• **Exercise inputs**
=== Section Start ===

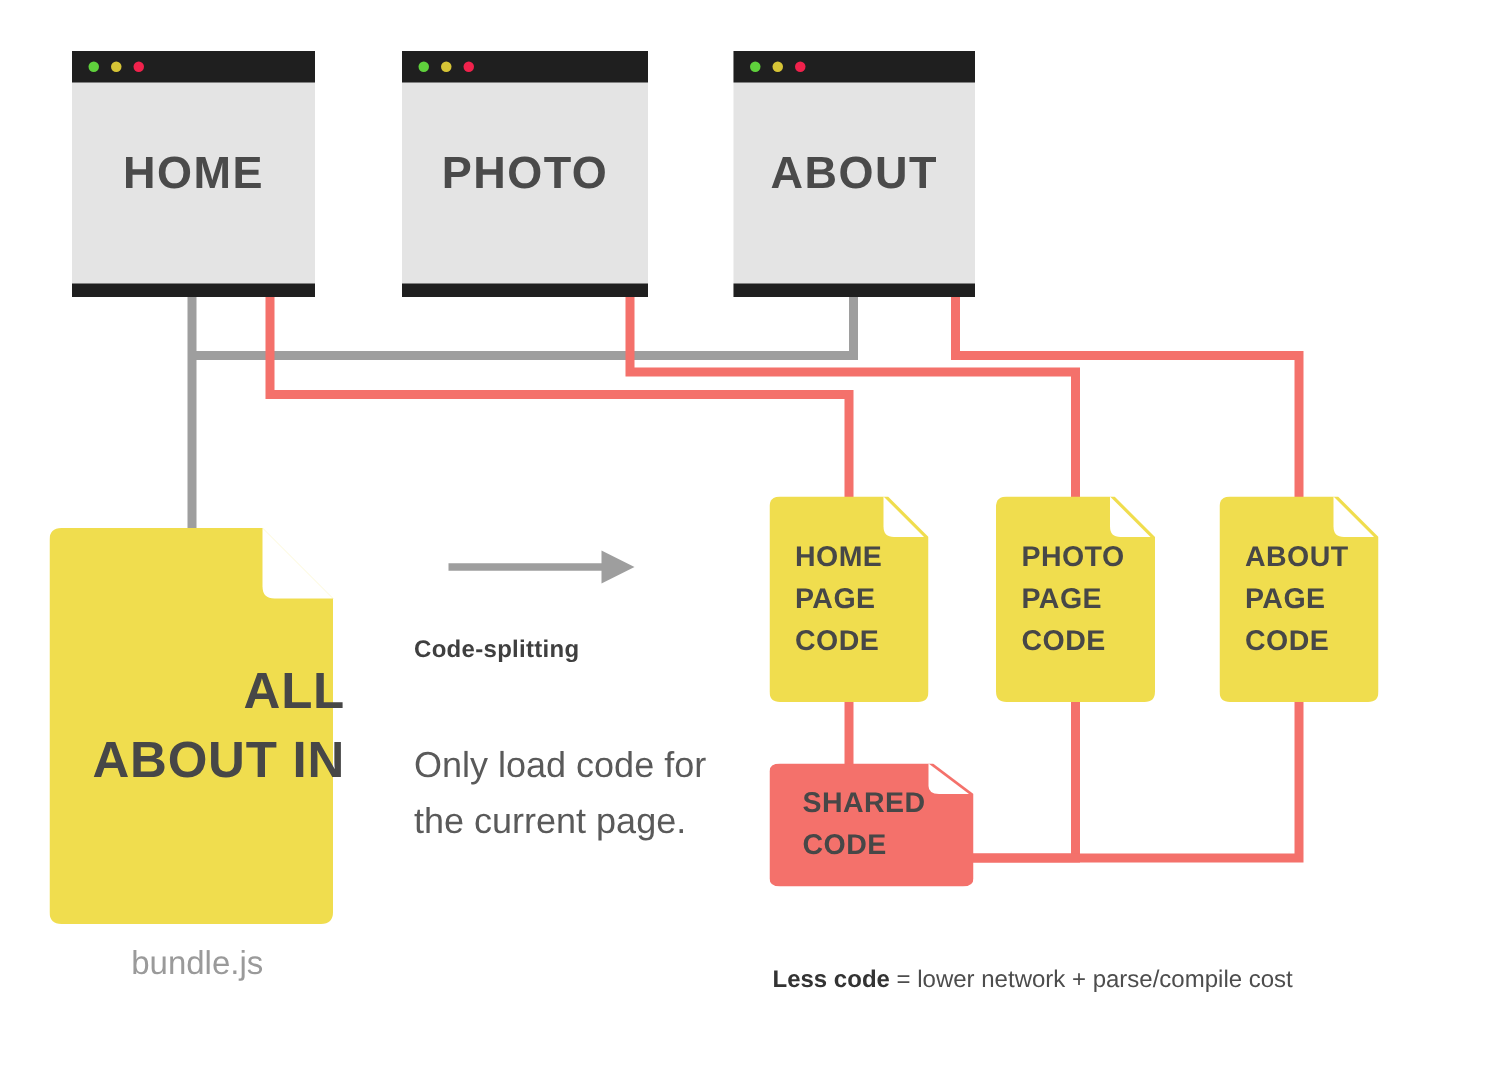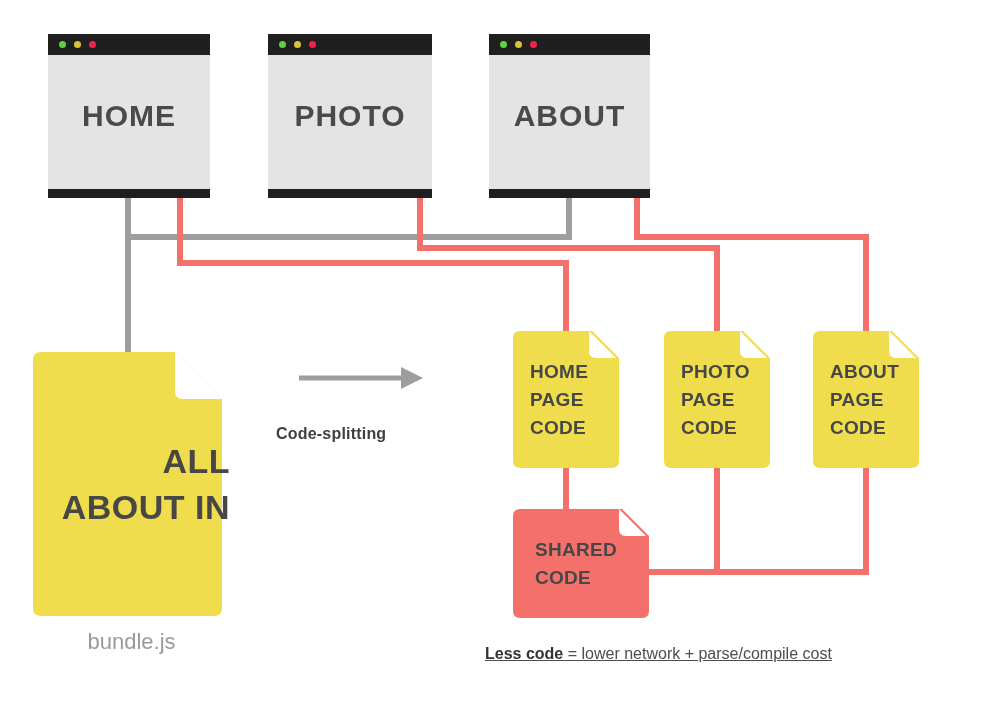--- a/index.html
+++ b/index.html
@@ -121,21 +121,21 @@
   .pagecard .fcline {
     font-size: 19px;
     line-height: 28px;
     letter-spacing: 0.3px;
   }
   #card-home  { left: 513px; }
   #card-photo { left: 664px; }
   #card-about { left: 813px; }
 
   
-  #card-shared { left: 513px; top: 509px; width: 136px; height: 109px; }
+  #card-shared { left: 513px; top: 509px; width: 136px; height: 82px; }
   #card-shared .fctext { padding-left: 22px; }
   #card-shared .fcline {
     font-size: 19px;
     line-height: 28px;
     letter-spacing: 0.3px;
   }
 
   
   #arrow-wrap {
     position: absolute;
@@ -159,26 +159,25 @@
     top: 492px;
     width: 200px;
     font-size: 24px;
     line-height: 37px;
     color: #5a5a5a;
   }
 
   
   #bottom-caption {
     position: absolute;
-    left: 485px;
+    left: 515px;
     top: 645px;
     font-size: 16px;
     color: #4d4d4d;
     white-space: pre;
-    text-decoration: underline;
   }
   #bottom-caption .b {
     font-weight: bold;
     color: #333333;
   }
 </style>
 </head>
 <body>
 
 <div id="stage">
@@ -248,20 +247,21 @@
   </div>
   <div id="bundle-label">bundle.js</div>
 
   <div id="arrow-wrap">
     <svg viewBox="0 0 130 30" xmlns="http://www.w3.org/2000/svg">
       <line x1="2" y1="15" x2="108" y2="15" stroke="#9e9e9e" stroke-width="5"></line>
       <path d="M104 4 L126 15 L104 26 Z" fill="#9e9e9e"></path>
     </svg>
   </div>
   <div id="center-heading">Code-splitting</div>
+  <div id="center-body">Only load code for the current page.</div>
 
   <div class="filecard pagecard" id="card-home">
     <svg viewBox="0 0 106 137" preserveAspectRatio="none">
       <path d="M0 7 Q0 0 7 0 L79 0 L106 27 L106 130 Q106 137 99 137 L7 137 Q0 137 0 130 Z" fill="#f0dd4e"></path>
       <path d="M76 0 L103 27 L83 27 Q76 27 76 20 Z" fill="#ffffff"></path>
     </svg>
     <div class="fctext">
       <div class="fcline">HOME</div>
       <div class="fcline">PAGE</div>
       <div class="fcline">CODE</div>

=== Section End ===

Looking at the listing above, which lines hold "height"? Copy every such line.

     line-height: 28px;
-  #card-shared { left: 513px; top: 509px; width: 136px; height: 109px; }
+  #card-shared { left: 513px; top: 509px; width: 136px; height: 82px; }
     line-height: 28px;
     line-height: 37px;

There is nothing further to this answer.